**What the task requires**:
All entries below are to be reproduced exactly.

**Data for this exercise**:
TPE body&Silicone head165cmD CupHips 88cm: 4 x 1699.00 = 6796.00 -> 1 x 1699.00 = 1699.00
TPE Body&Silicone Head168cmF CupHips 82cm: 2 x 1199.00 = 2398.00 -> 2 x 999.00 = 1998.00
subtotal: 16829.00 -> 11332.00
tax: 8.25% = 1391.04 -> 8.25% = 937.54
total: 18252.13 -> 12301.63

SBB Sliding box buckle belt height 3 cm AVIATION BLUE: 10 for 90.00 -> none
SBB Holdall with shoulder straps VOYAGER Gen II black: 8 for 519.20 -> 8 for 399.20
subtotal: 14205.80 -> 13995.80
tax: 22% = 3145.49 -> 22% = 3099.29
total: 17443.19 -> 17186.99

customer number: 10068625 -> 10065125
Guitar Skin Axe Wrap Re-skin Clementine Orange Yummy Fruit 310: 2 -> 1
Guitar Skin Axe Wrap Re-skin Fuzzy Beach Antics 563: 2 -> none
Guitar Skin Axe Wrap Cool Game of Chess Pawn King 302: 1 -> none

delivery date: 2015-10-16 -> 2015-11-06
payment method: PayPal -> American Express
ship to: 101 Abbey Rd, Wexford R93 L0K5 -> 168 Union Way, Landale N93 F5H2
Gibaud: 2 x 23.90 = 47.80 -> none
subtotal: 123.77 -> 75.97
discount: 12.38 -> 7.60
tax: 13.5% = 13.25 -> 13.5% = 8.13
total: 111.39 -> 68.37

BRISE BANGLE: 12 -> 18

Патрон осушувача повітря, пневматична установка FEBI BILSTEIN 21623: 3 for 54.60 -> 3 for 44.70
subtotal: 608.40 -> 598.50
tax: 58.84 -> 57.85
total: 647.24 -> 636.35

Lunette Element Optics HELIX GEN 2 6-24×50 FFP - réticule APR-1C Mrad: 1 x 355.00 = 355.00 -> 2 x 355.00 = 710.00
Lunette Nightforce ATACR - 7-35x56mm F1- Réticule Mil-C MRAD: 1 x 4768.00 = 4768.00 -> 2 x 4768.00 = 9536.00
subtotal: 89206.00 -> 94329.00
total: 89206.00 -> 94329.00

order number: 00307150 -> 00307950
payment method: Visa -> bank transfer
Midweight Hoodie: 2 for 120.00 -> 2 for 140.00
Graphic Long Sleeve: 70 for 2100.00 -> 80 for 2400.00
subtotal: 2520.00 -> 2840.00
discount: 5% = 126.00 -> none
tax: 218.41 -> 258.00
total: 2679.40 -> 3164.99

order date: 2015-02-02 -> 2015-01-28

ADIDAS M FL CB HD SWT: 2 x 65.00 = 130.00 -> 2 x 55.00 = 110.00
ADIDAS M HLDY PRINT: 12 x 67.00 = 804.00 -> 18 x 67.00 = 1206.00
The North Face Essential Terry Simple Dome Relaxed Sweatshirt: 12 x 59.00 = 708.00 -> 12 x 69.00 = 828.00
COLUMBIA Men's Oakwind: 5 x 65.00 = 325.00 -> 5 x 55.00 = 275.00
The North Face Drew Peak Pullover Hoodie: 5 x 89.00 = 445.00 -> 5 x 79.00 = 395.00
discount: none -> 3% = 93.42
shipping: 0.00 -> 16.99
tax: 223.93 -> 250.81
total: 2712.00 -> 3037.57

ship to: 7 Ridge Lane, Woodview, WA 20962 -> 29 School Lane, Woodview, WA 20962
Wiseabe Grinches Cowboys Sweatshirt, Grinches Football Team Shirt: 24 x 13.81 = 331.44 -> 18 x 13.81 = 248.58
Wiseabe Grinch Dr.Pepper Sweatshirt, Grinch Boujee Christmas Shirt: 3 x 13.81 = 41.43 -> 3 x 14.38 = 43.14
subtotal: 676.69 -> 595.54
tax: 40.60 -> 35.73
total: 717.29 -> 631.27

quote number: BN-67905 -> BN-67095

**Answer to this exercise**:
TPE body&Silicone head165cmD CupHips 88cm: 4 x 1699.00 = 6796.00 -> 1 x 1699.00 = 1699.00
TPE Body&Silicone Head168cmF CupHips 82cm: 2 x 1199.00 = 2398.00 -> 2 x 999.00 = 1998.00
subtotal: 16829.00 -> 11332.00
tax: 8.25% = 1391.04 -> 8.25% = 937.54
total: 18252.13 -> 12301.63

SBB Sliding box buckle belt height 3 cm AVIATION BLUE: 10 for 90.00 -> none
SBB Holdall with shoulder straps VOYAGER Gen II black: 8 for 519.20 -> 8 for 399.20
subtotal: 14205.80 -> 13995.80
tax: 22% = 3145.49 -> 22% = 3099.29
total: 17443.19 -> 17186.99

customer number: 10068625 -> 10065125
Guitar Skin Axe Wrap Re-skin Clementine Orange Yummy Fruit 310: 2 -> 1
Guitar Skin Axe Wrap Re-skin Fuzzy Beach Antics 563: 2 -> none
Guitar Skin Axe Wrap Cool Game of Chess Pawn King 302: 1 -> none

delivery date: 2015-10-16 -> 2015-11-06
payment method: PayPal -> American Express
ship to: 101 Abbey Rd, Wexford R93 L0K5 -> 168 Union Way, Landale N93 F5H2
Gibaud: 2 x 23.90 = 47.80 -> none
subtotal: 123.77 -> 75.97
discount: 12.38 -> 7.60
tax: 13.5% = 13.25 -> 13.5% = 8.13
total: 111.39 -> 68.37

BRISE BANGLE: 12 -> 18

Патрон осушувача повітря, пневматична установка FEBI BILSTEIN 21623: 3 for 54.60 -> 3 for 44.70
subtotal: 608.40 -> 598.50
tax: 58.84 -> 57.85
total: 647.24 -> 636.35

Lunette Element Optics HELIX GEN 2 6-24×50 FFP - réticule APR-1C Mrad: 1 x 355.00 = 355.00 -> 2 x 355.00 = 710.00
Lunette Nightforce ATACR - 7-35x56mm F1- Réticule Mil-C MRAD: 1 x 4768.00 = 4768.00 -> 2 x 4768.00 = 9536.00
subtotal: 89206.00 -> 94329.00
total: 89206.00 -> 94329.00

order number: 00307150 -> 00307950
payment method: Visa -> bank transfer
Midweight Hoodie: 2 for 120.00 -> 2 for 140.00
Graphic Long Sleeve: 70 for 2100.00 -> 80 for 2400.00
subtotal: 2520.00 -> 2840.00
discount: 5% = 126.00 -> none
tax: 218.41 -> 258.00
total: 2679.40 -> 3164.99

order date: 2015-02-02 -> 2015-01-28

ADIDAS M FL CB HD SWT: 2 x 65.00 = 130.00 -> 2 x 55.00 = 110.00
ADIDAS M HLDY PRINT: 12 x 67.00 = 804.00 -> 18 x 67.00 = 1206.00
The North Face Essential Terry Simple Dome Relaxed Sweatshirt: 12 x 59.00 = 708.00 -> 12 x 69.00 = 828.00
COLUMBIA Men's Oakwind: 5 x 65.00 = 325.00 -> 5 x 55.00 = 275.00
The North Face Drew Peak Pullover Hoodie: 5 x 89.00 = 445.00 -> 5 x 79.00 = 395.00
discount: none -> 3% = 93.42
shipping: 0.00 -> 16.99
tax: 223.93 -> 250.81
total: 2712.00 -> 3037.57

ship to: 7 Ridge Lane, Woodview, WA 20962 -> 29 School Lane, Woodview, WA 20962
Wiseabe Grinches Cowboys Sweatshirt, Grinches Football Team Shirt: 24 x 13.81 = 331.44 -> 18 x 13.81 = 248.58
Wiseabe Grinch Dr.Pepper Sweatshirt, Grinch Boujee Christmas Shirt: 3 x 13.81 = 41.43 -> 3 x 14.38 = 43.14
subtotal: 676.69 -> 595.54
tax: 40.60 -> 35.73
total: 717.29 -> 631.27

quote number: BN-67905 -> BN-67095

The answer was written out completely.